#### What to work on:
Word for word, restate the entries below and exclude every image.

· · ·

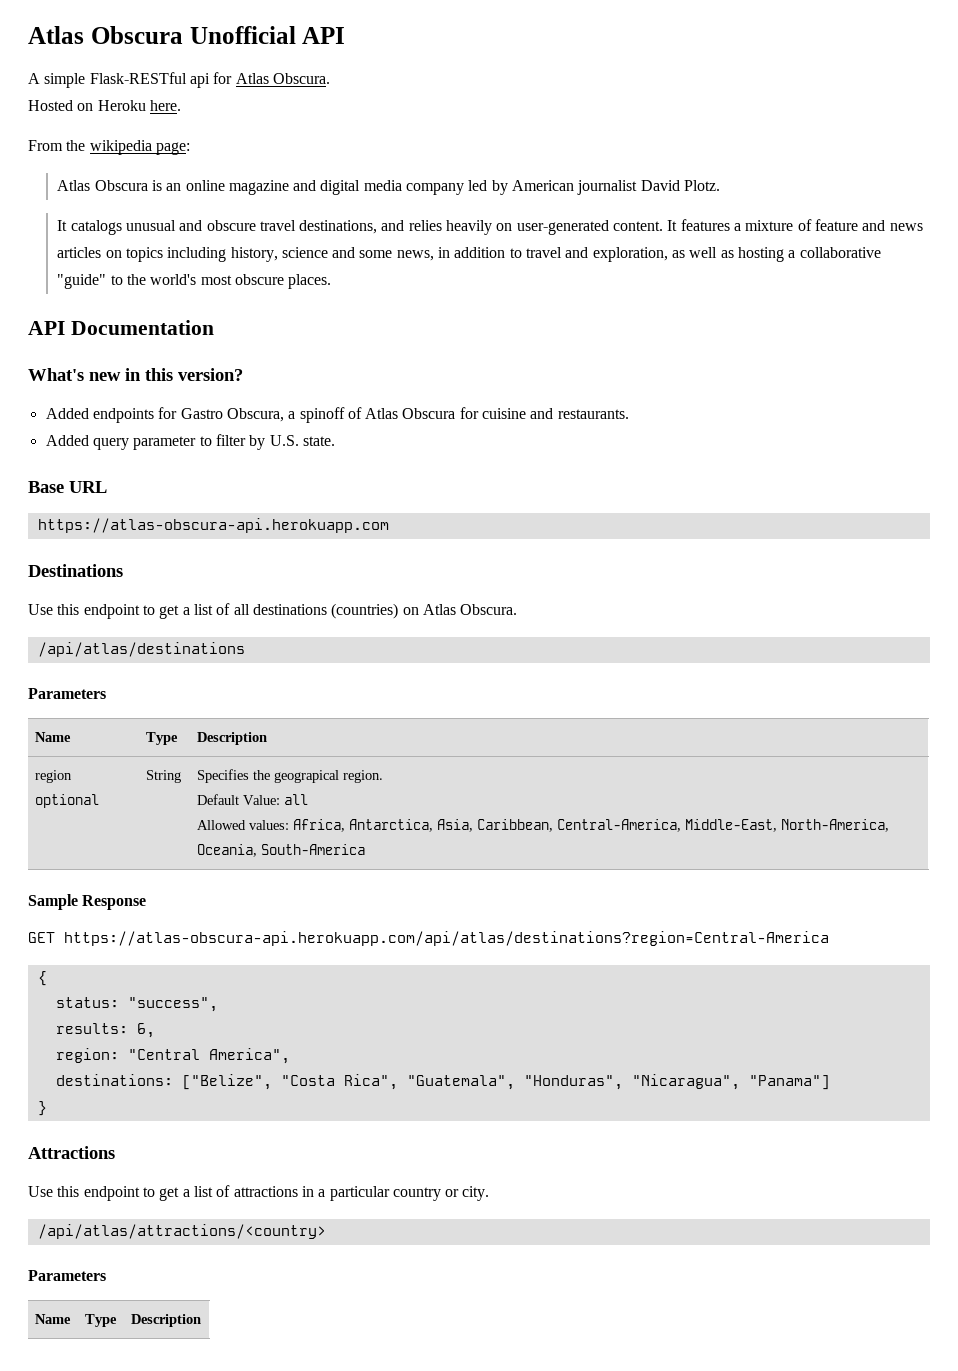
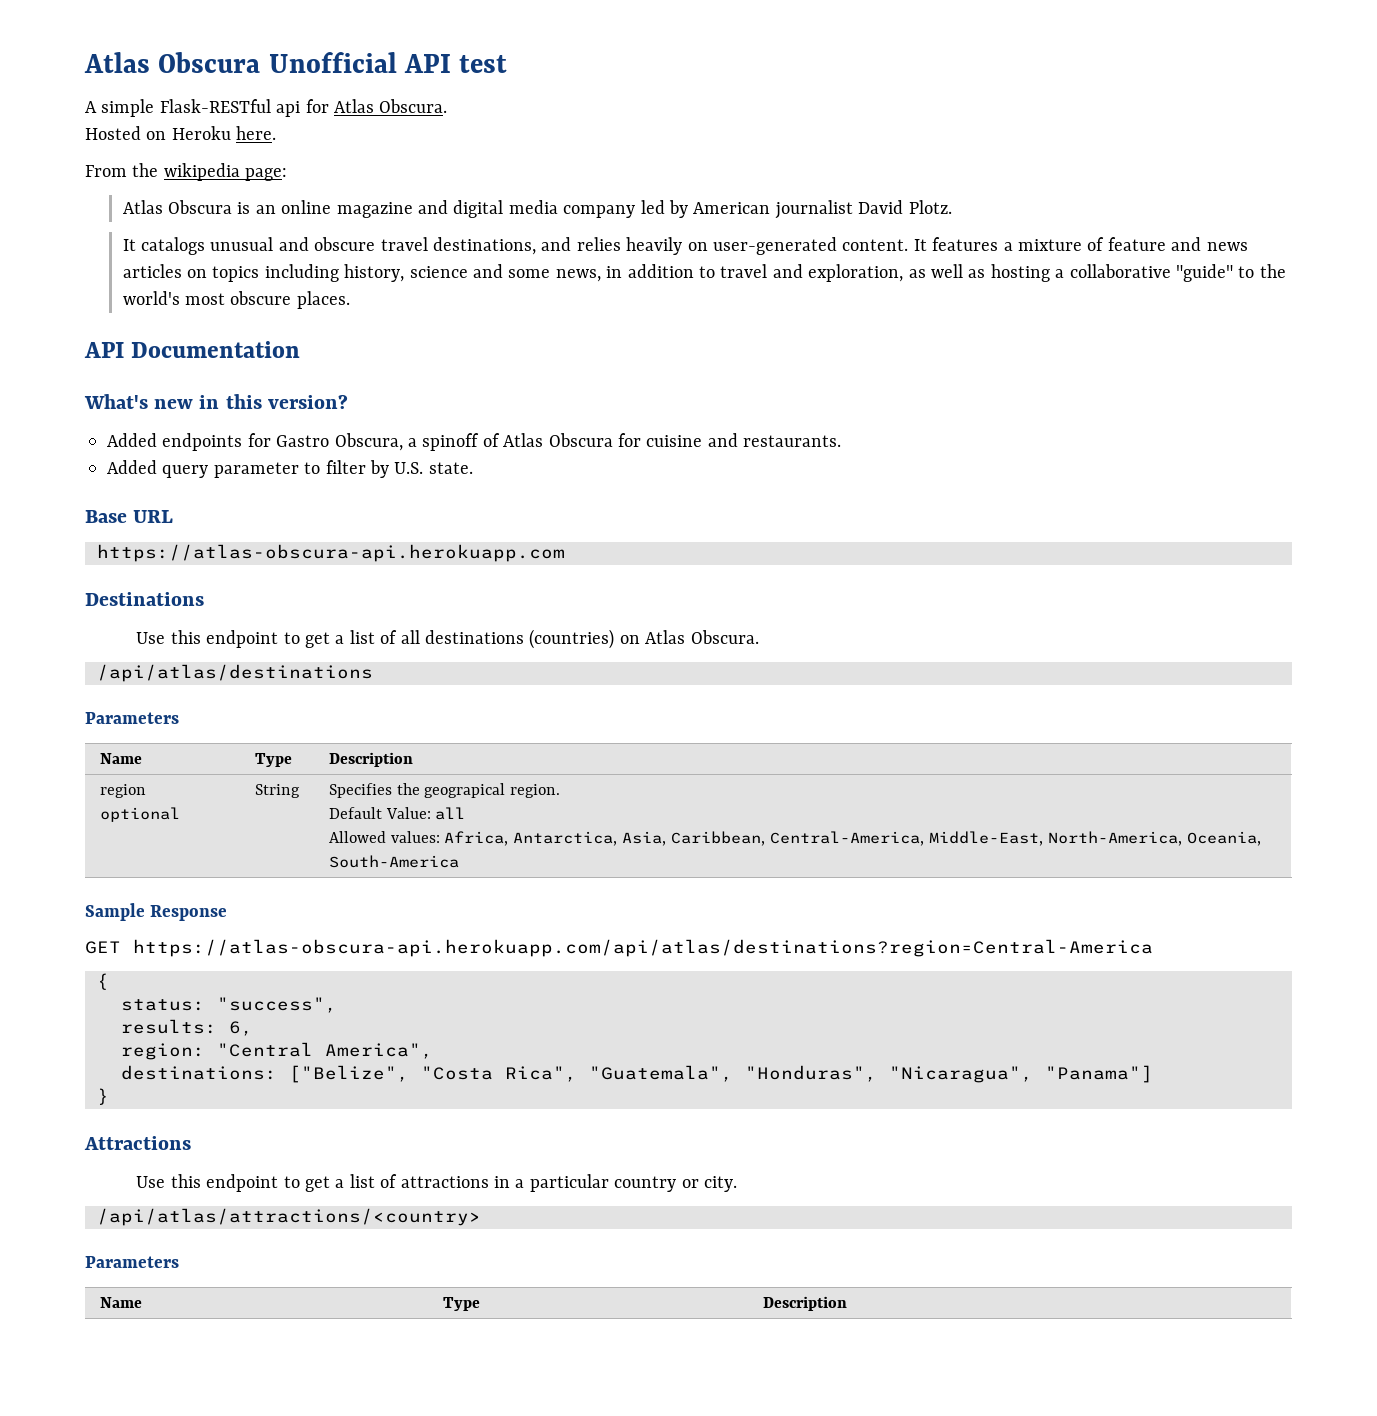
- Atlas Obscura Unofficial API
+ Atlas Obscura Unofficial API test

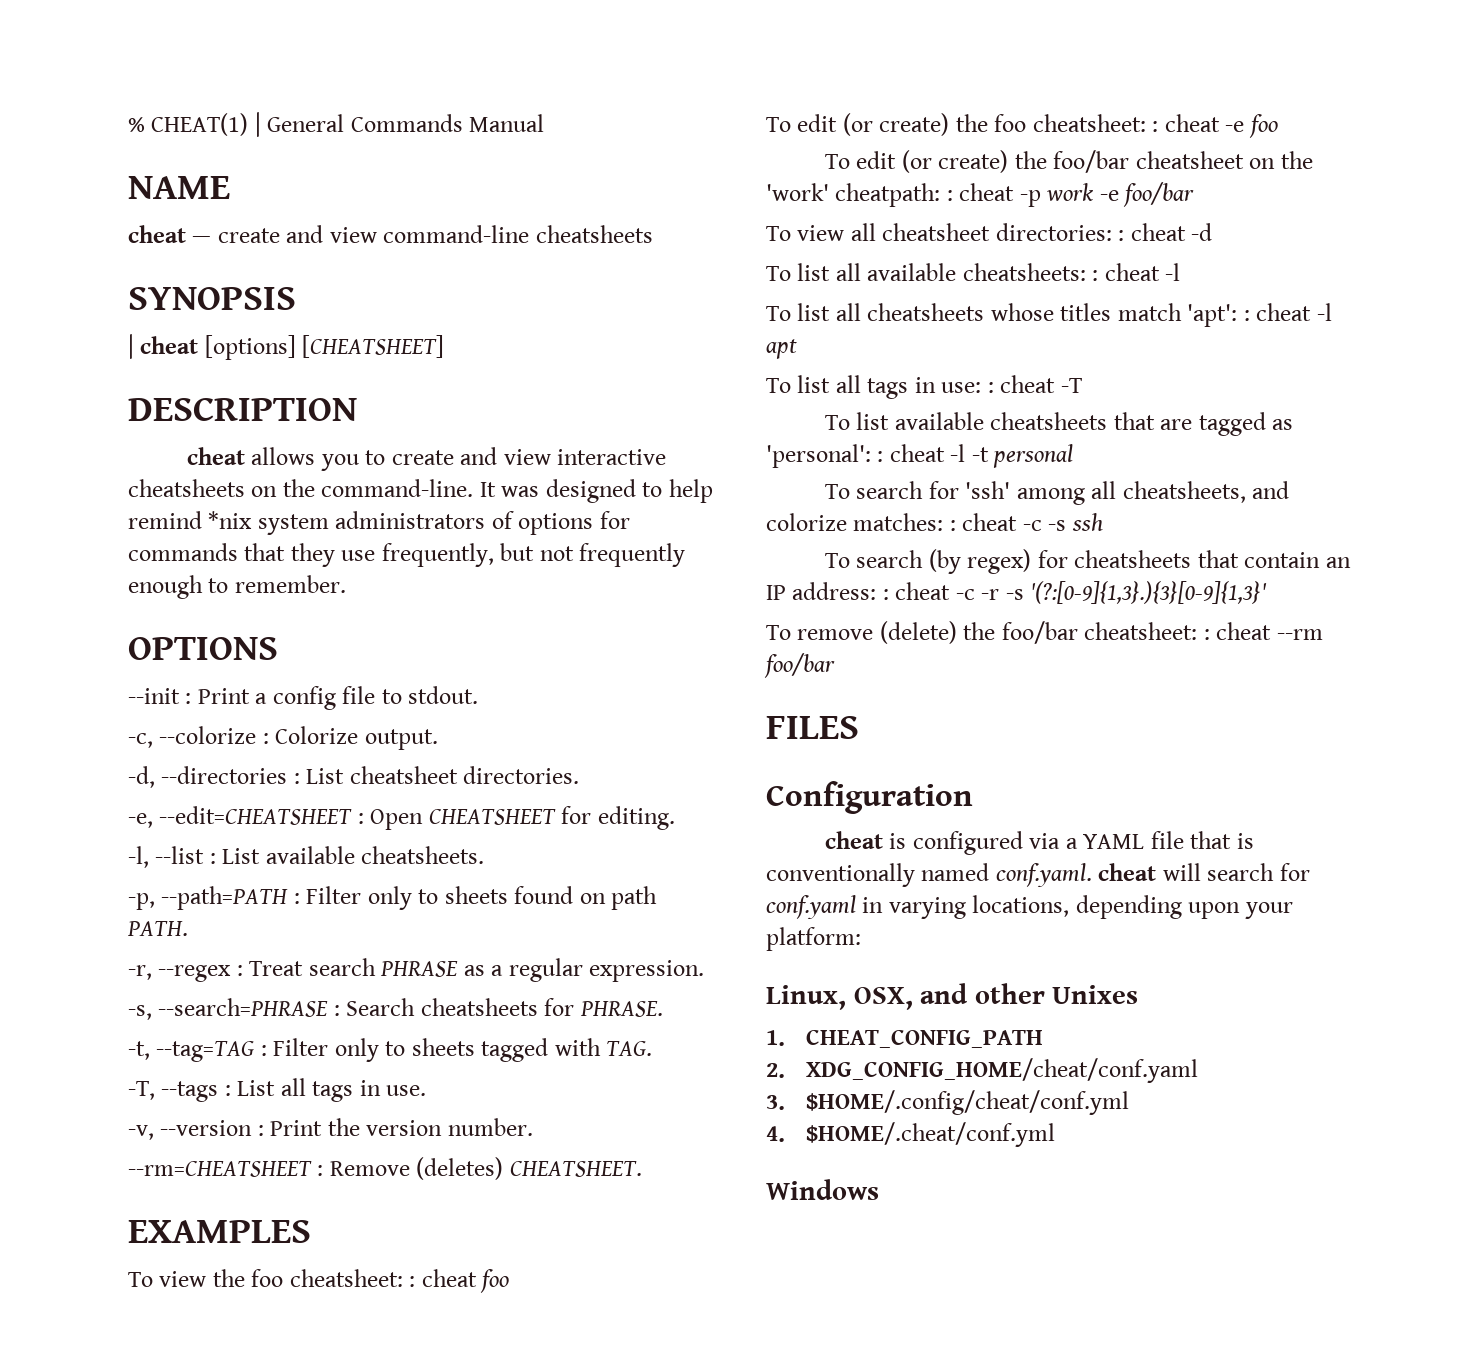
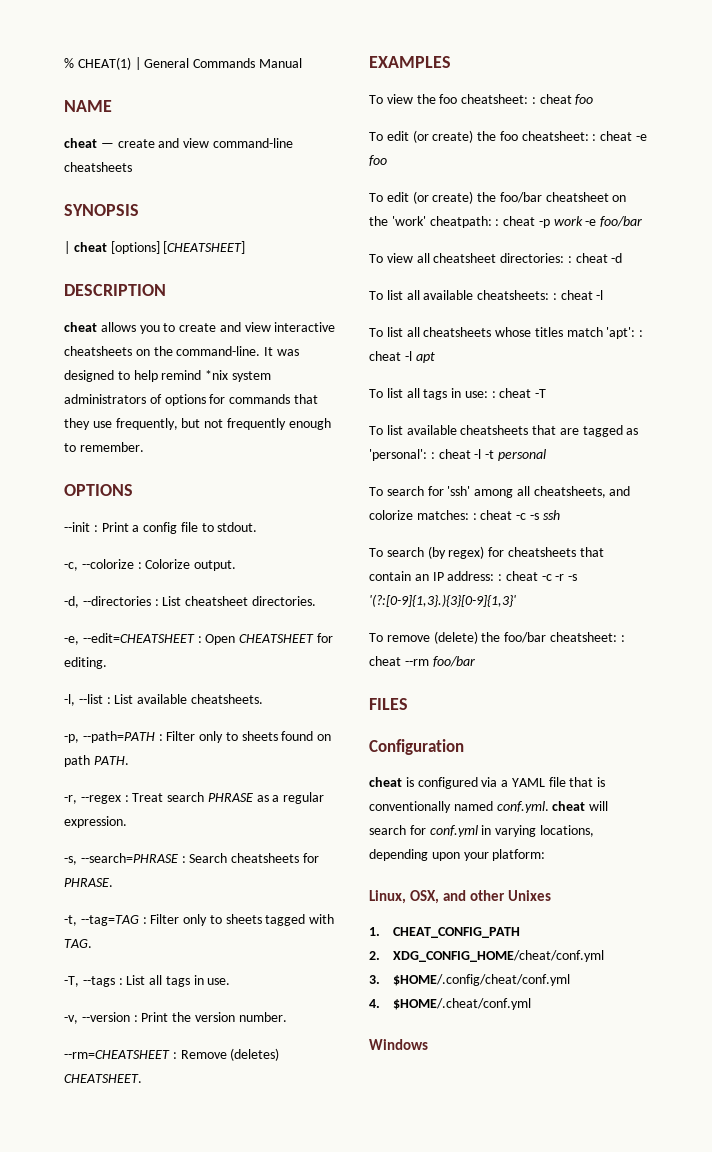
- cheat is configured via a YAML file that is conventionally named conf.yaml. cheat will search for conf.yaml in varying locations, depending upon your platform:
+ cheat is configured via a YAML file that is conventionally named conf.yml. cheat will search for conf.yml in varying locations, depending upon your platform:
- 2. XDG_CONFIG_HOME/cheat/conf.yaml
+ 2. XDG_CONFIG_HOME/cheat/conf.yml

· · ·

#### Answer to the problem:
- Atlas Obscura Unofficial API
+ Atlas Obscura Unofficial API test

- cheat is configured via a YAML file that is conventionally named conf.yaml. cheat will search for conf.yaml in varying locations, depending upon your platform:
+ cheat is configured via a YAML file that is conventionally named conf.yml. cheat will search for conf.yml in varying locations, depending upon your platform:
- 2. XDG_CONFIG_HOME/cheat/conf.yaml
+ 2. XDG_CONFIG_HOME/cheat/conf.yml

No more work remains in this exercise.